Pediatric whole body MRI detects causative ovarian teratoma in opsoclonus myoclonus syndrome.
2020
Radiology case reports
Park C, Aljabban I, Fanburg-Smith JC, Grant C, Moore M
Plain English A 16-year-old with opsoclonus myoclonus syndrome — a neurological condition involving abnormal eye movements, imbalance, and limb movements — was evaluated with whole-body MRI, which identified an ovarian teratoma as the cause. Surgical removal of the tumor led to complete resolution of neurological symptoms. The case supports using whole-body MRI in children with this condition to find hidden tumors without exposing them to radiation.
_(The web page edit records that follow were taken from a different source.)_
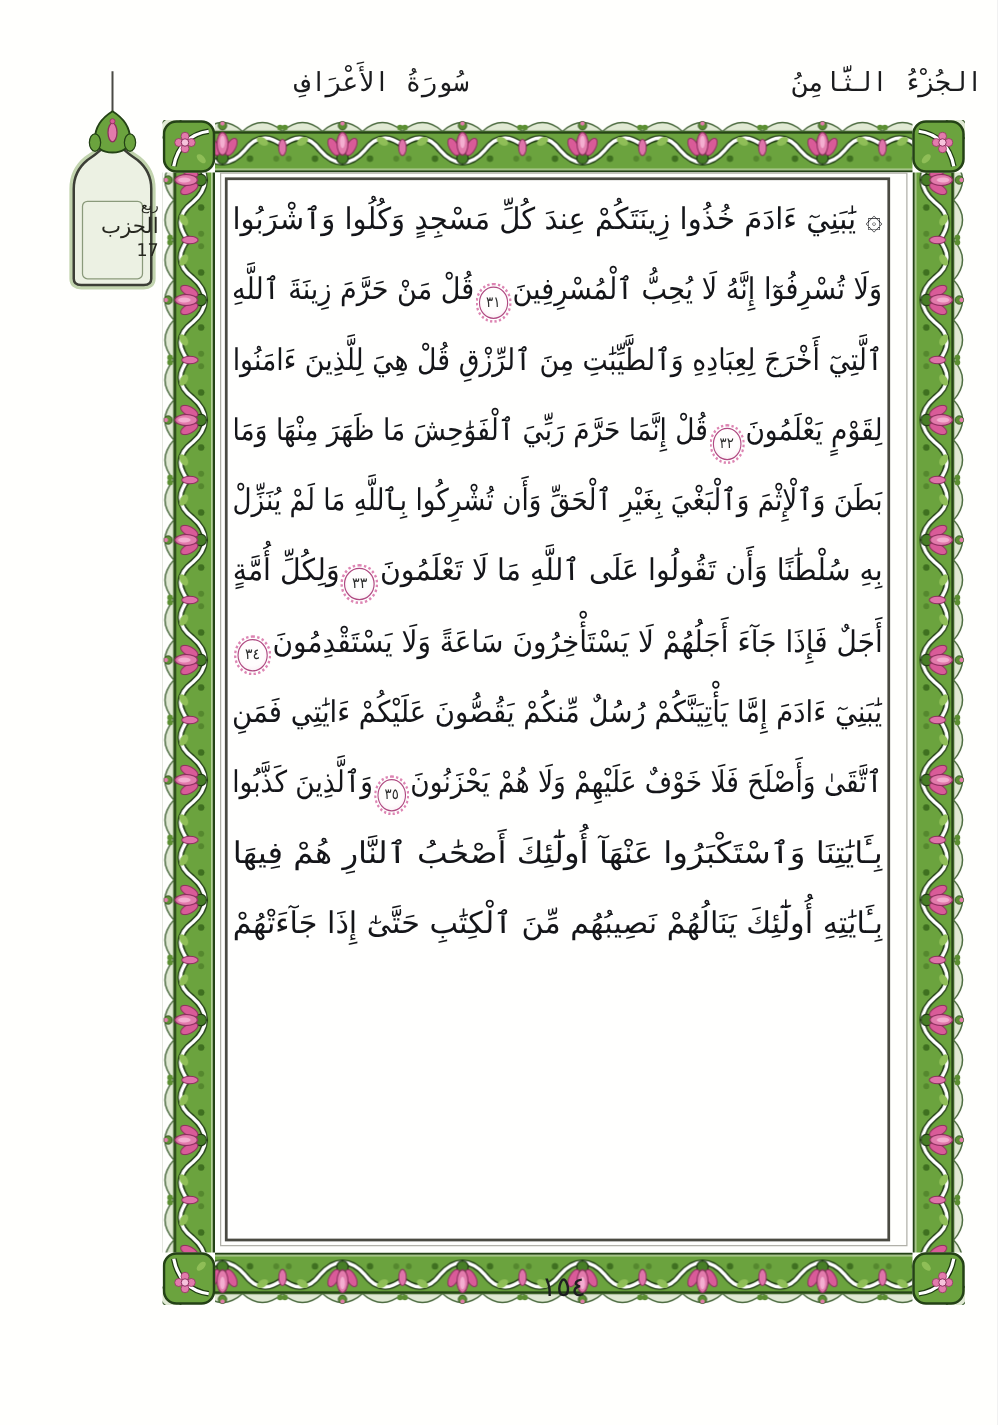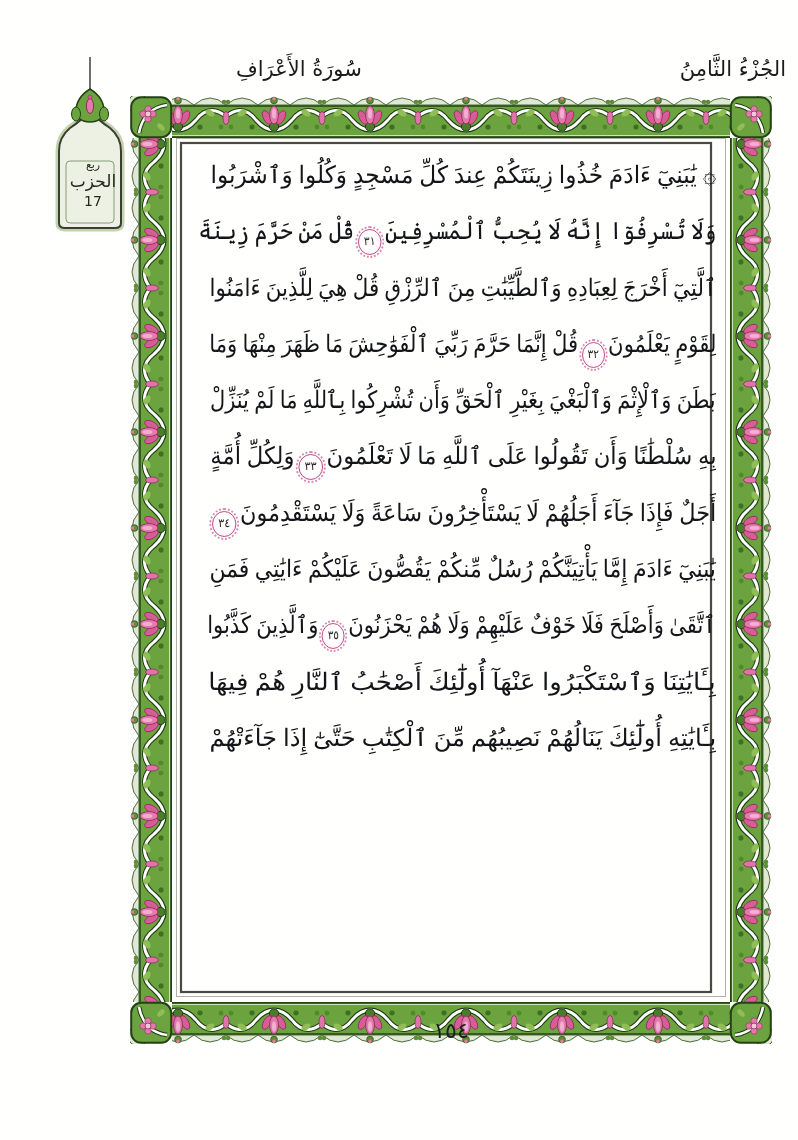"سُورَةُ الأَعْرَافِ" .hdr { font-family: none -> Liberation Mono, monospace }
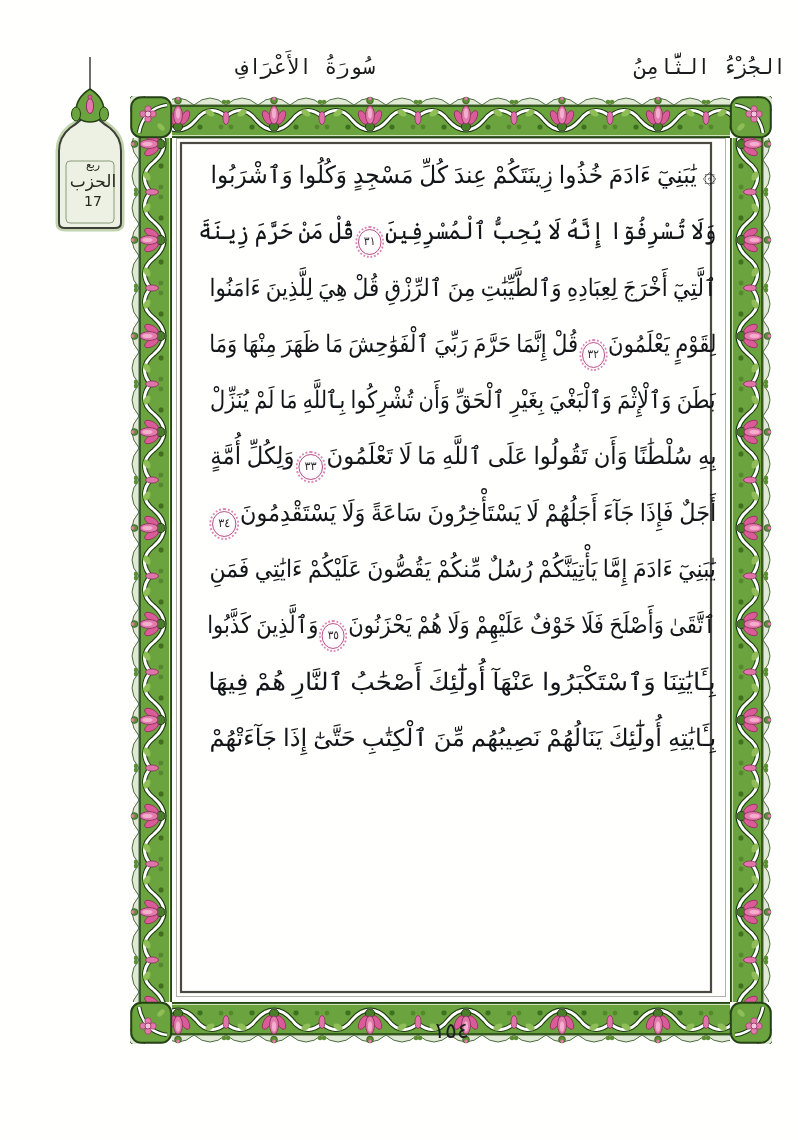"ربع" .hizb-labels { text-align: center -> none }
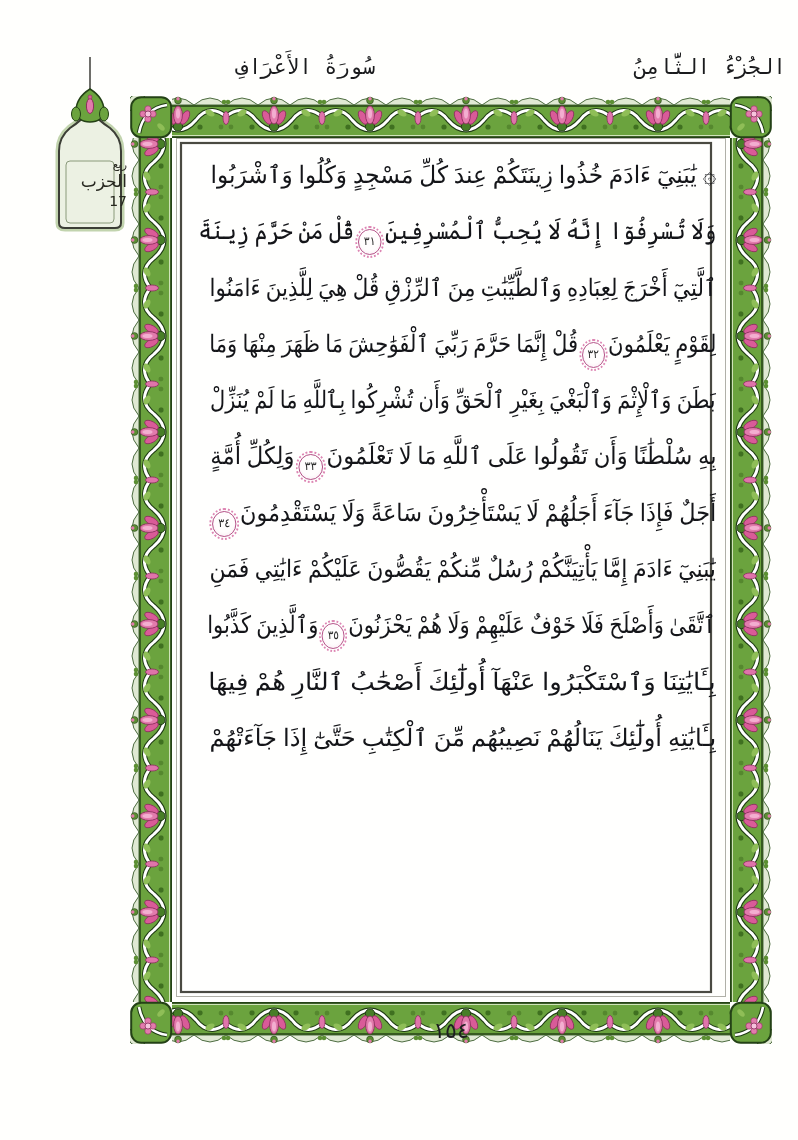"۞ يَٰبَنِيٓ ءَادَمَ خُذُوا زِينَتَكُمْ" .text-area { font-family: Liberation Serif, serif -> none; left: 196px -> 186px }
Precision annotation of digital samples in NCBI's gene expression omnibus.
2017
Scientific data
Hadley D, Pan J, El-Sayed O, Aljabban J, Aljabban I +14 more
Plain English Researchers built a web platform called STARGEO that lets users add standardized labels to the millions of genomic data samples stored in the public Gene Expression Omnibus database, which are otherwise hard to search due to inconsistent descriptions. Graduate students using the platform rapidly produced accurate, consistent annotations across diverse diseases, and the curated data were used to identify reliable genomic signatures of breast cancer. The tool makes a massive public genomics resource far more useful for large-scale disease research.
A Defective Meiotic Outcome of a Failure in Homologous Pairing and Synapsis Is Masked by Meiotic Quality Control.
2015
PloS one
Mei F, Chen PF, Dombecki CR, Aljabban I, Nabeshima K
Plain English In roundworm studies, researchers found that a mutation in the gene mrg-1 causes most reproductive cells to fail at pairing and aligning chromosomes during cell division, yet the worms still produce functional eggs because the body's quality control system eliminates most of the defective cells. Only when that quality control was disabled did the full extent of the chromosome-pairing failure become visible. This reveals that meiotic quality control can mask genetic defects, meaning similar mutations in other organisms may have been missed in past genetic screens.